Marco Damiani, Friday, 24 December 2010 11:25 (2 years ago) Permalink

have you seen Il profumo della signora in nero?

silent ouzo eclipse (Mr. Hal Jam), Friday, 24 December 2010 15:56 (2 years ago) Permalink

Another one of my faves!
Obviously Polanski-inspired in its hallucinatory atmosphere, but with several nice touches: it's a shame Francesco Barilli directed only another movie, I think he had the knack. "Il profumo..." stands apart among the many Italian horrors of the era.

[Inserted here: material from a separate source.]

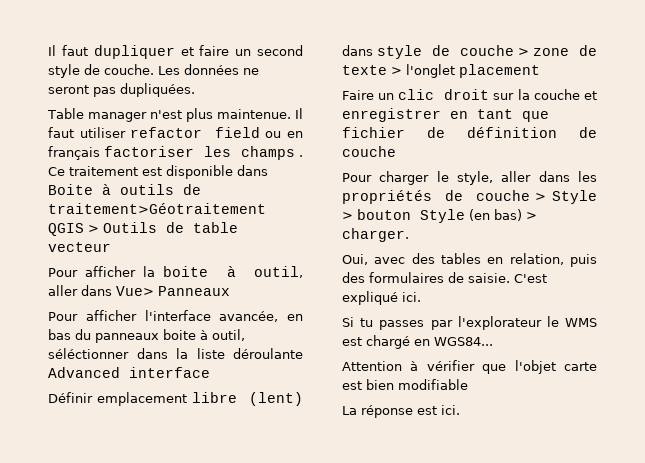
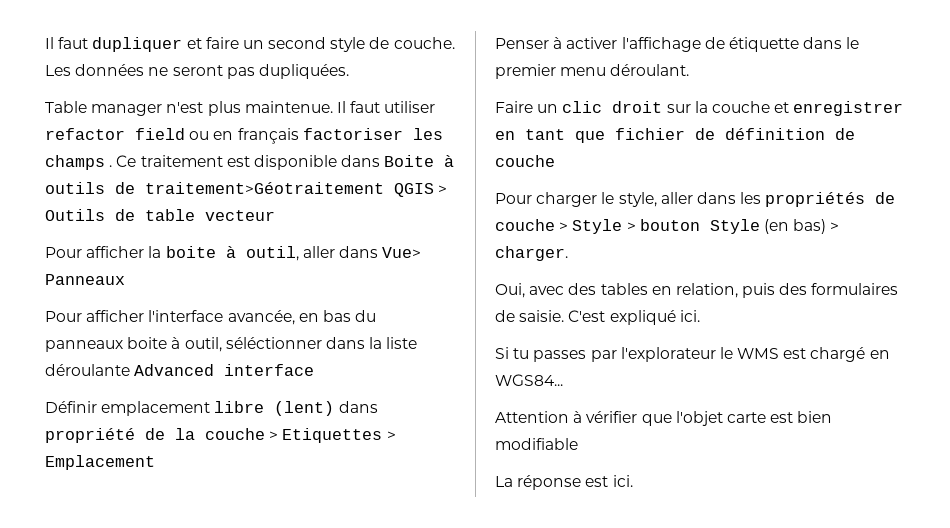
- Définir emplacement libre (lent) dans style de couche > zone de texte > l'onglet placement
+ Définir emplacement libre (lent) dans propriété de la couche > Etiquettes > Emplacement
+ Penser à activer l'affichage de étiquette dans le premier menu déroulant.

Marco Damiani, Friday, 24 December 2010 17:52 (2 years ago) Permalink

1 year passes...

The DIY Giallo Kit: http://www.braineater.com/misc/giallo.html

The Salamander on a Blue Satin Pillow
Directed by
Xerxe Silveri

A priest is strangled in the style of a killer who terrorized the neighborhood many years ago. His best friend investigates the killing. When another person is found murdered, she is caught in a deadly game of cat and mouse with a maniac.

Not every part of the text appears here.